It worked but was quite awkward so I opted for a different Rube Goldberg approach—I placed a laaarge, firm pillow between Gilda and me to prevent my rolling over (it prevents more than that, but that’s another story altogether). Gilda reports my snoring has dramatically decreased, I am now sleeping in three to four hour bursts before awakening, roughly double my previous time periods, and I’m not as tired as before.

Next week I’m to meet my doctor to review my progress. He doesn’t recommend another alternative, wearing an appliance in my mouth to project my lower jaw forward to create a wider airway. But he might suggest a CPAP machine to blow air into my nose while I sleep. A friend who has used one for several years says he now finds it hard to sleep without it.

You might be wondering why I have told you about my apnea status. It’s because The New York Times ran a story Thursday on several initiatives to combat insomnia (http://nyti.ms/2htwUZM). Interestingly, though it noted “insomnia and other temporary and recurring sleep disorders affect 50 million to 70 million Americans, according to the National Institutes of Health, and the effects only worsen as people grow older,” not once did the article make specific reference to apnea. 

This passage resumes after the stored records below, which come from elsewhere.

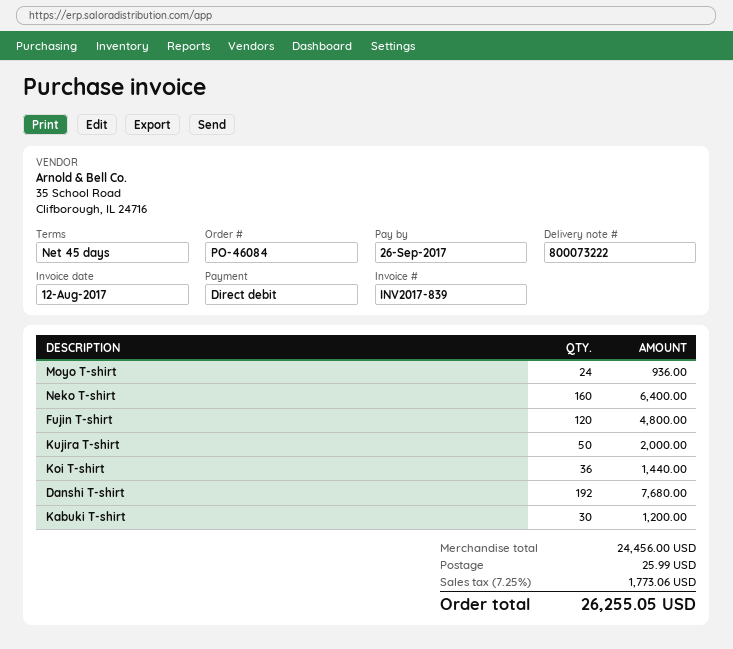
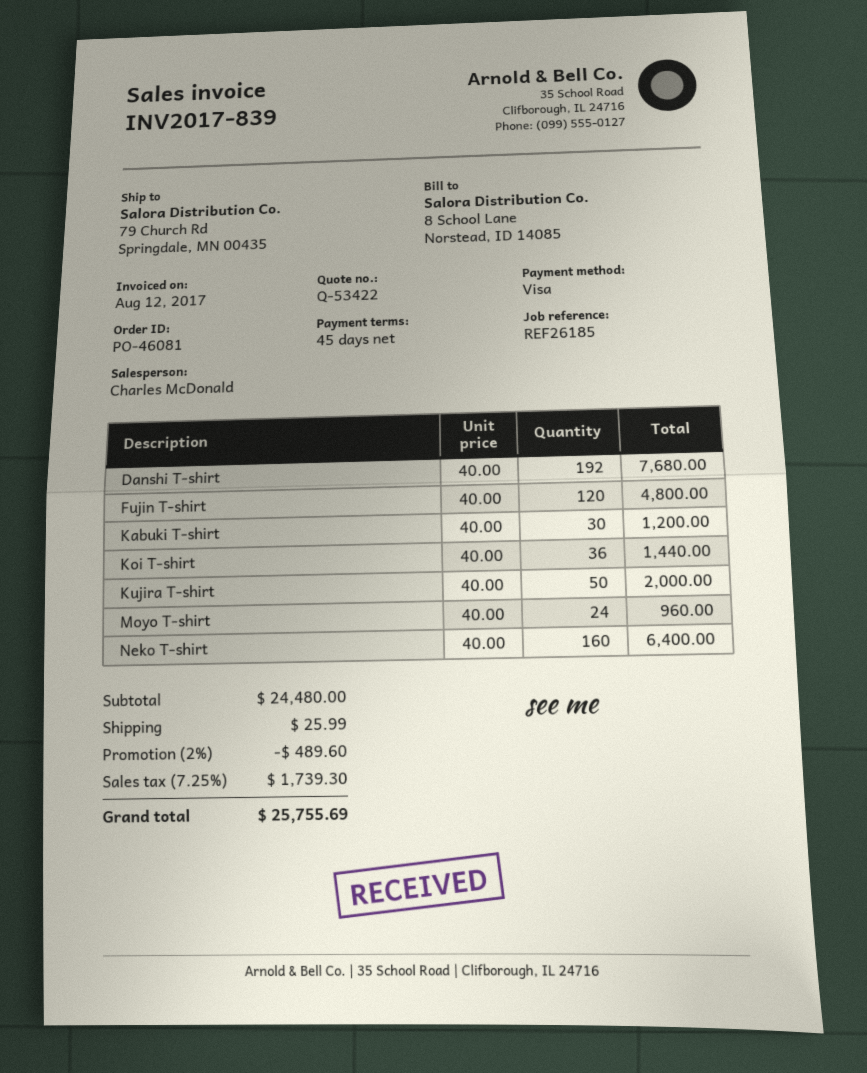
order number: PO-46084 -> PO-46081
payment method: direct debit -> Visa
Moyo T-shirt: 24 for 936.00 -> 24 for 960.00
subtotal: 24456.00 -> 24480.00
discount: none -> 2% = 489.60
tax: 7.25% = 1773.06 -> 7.25% = 1739.30
total: 26255.05 -> 25755.69

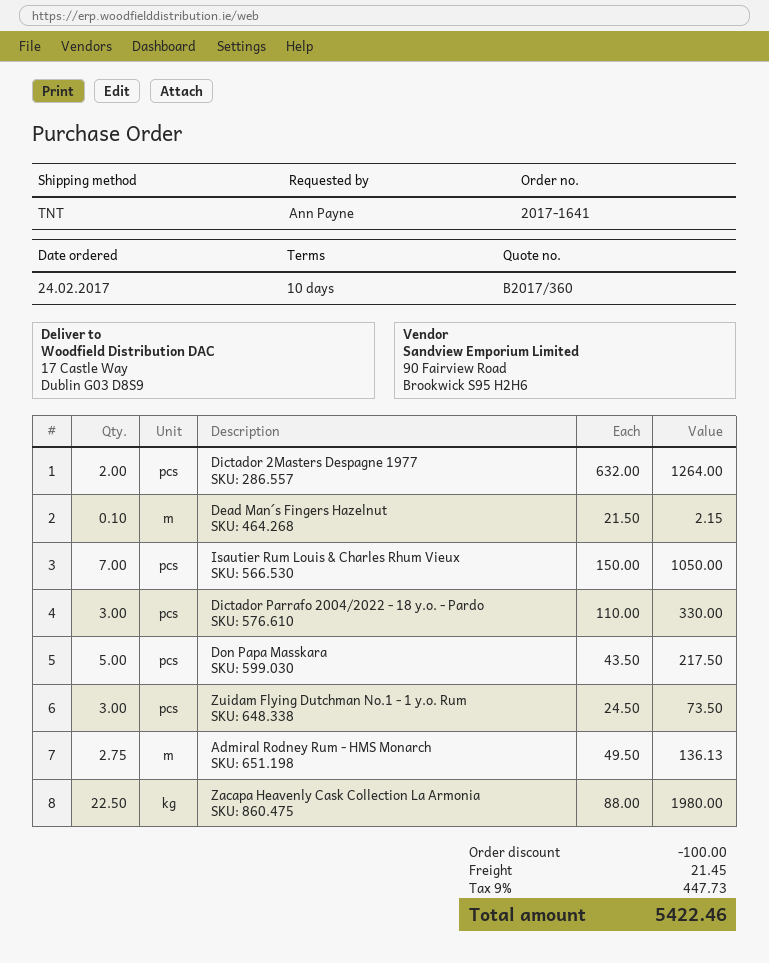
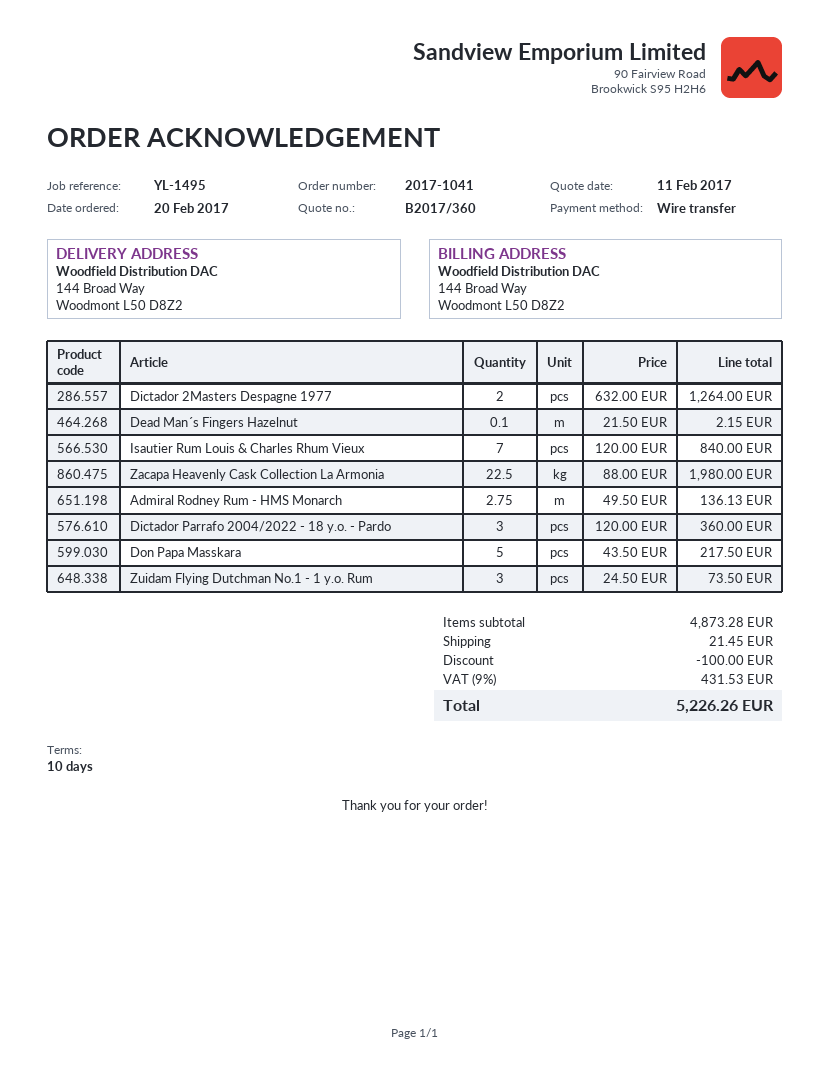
order number: 2017-1641 -> 2017-1041
order date: 2017-02-24 -> 2017-02-20
ship to: 17 Castle Way, Dublin G03 D8S9 -> 144 Broad Way, Woodmont L50 D8Z2
Isautier Rum Louis & Charles Rhum Vieux: 7 x 150.00 = 1050.00 -> 7 x 120.00 = 840.00
Dictador Parrafo 2004/2022 - 18 y.o. - Pardo: 3 x 110.00 = 330.00 -> 3 x 120.00 = 360.00
tax: 9% = 447.73 -> 9% = 431.53
total: 5422.46 -> 5226.26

As The Donald would say, “So sad.”


Death by Overtime: The Business section of The Times was chock full of articles I identified with Thursday, including one on “karoshi,” what the Japanese call “death from overwork.”

When our family visited Japan back in 1991, we heard about “karoshi.” The Japanese economy was booming. Workers paid the price. They labored long hours. It was not unusual for workers to die in their tracks, while walking or driving to work. Passersby would simply shake their heads from side to side and whisper knowingly, “Ah, karoshi.” 

The economy in the Land of the Rising Sun is not as vibrant as back then, yet companies still demand excessive hours from their workers, often without added pay. A woman employee of Dentsu, one of the largest advertising agencies in the world, committed suicide last Christmas, ostensibly from working more than 100 hours of overtime each month. On Wednesday the president and chief executive of Dentsu accepted responsibility for her death and the corporate work environment. He said he would resign in January (http://nyti.ms/2iEH73l). 

Here in America, overtime pay for salaried employees has become a political football. President Obama signed an executive order that raised the salary threshold for most salaried workers to receive overtime from $23,660 to $47,476 per year. But a federal court stayed the December 1 implementation of the rule, which Trump may well rescind especially since his designate to be secretary of labor is a fast food tycoon and many of those who would benefit from the rule work in retail and the foodservice industries.   


Pony Up: My wife wants me to grow a ponytail. It wouldn’t be the first time Gilda influenced my hair style. Some 40 years ago she convinced me to let my naturally kinky hair grow out into an afro.

Now, after watching one of the lead mobsters in the really absorbing Italian TV series Gomorrah sport a ponytail, she is lobbying for one for my unruly follicles. She is undeterred by my argument that the actor had jet black straight hair.

So if you see me looking rather unkempt do not think my extreme look is due to financial hardship. It is just another manifestation of my love. Or insanity.


Slow Cooking: Help! Anybody out there use a slow cooker crock pot? I’m looking for some kosher meat recipes.

I cashed in some hotel loyalty points before they expired for a 6-qt. crock pot. I love stew. Gilda doesn’t. So I’m more or less on my own. If you’ve got a winning recipe, send it to me. 



Monday, December 26, 2016

Donald Trump Provides Whole New Meaning to the Phrase "I'm Dreaming of a White Christmas"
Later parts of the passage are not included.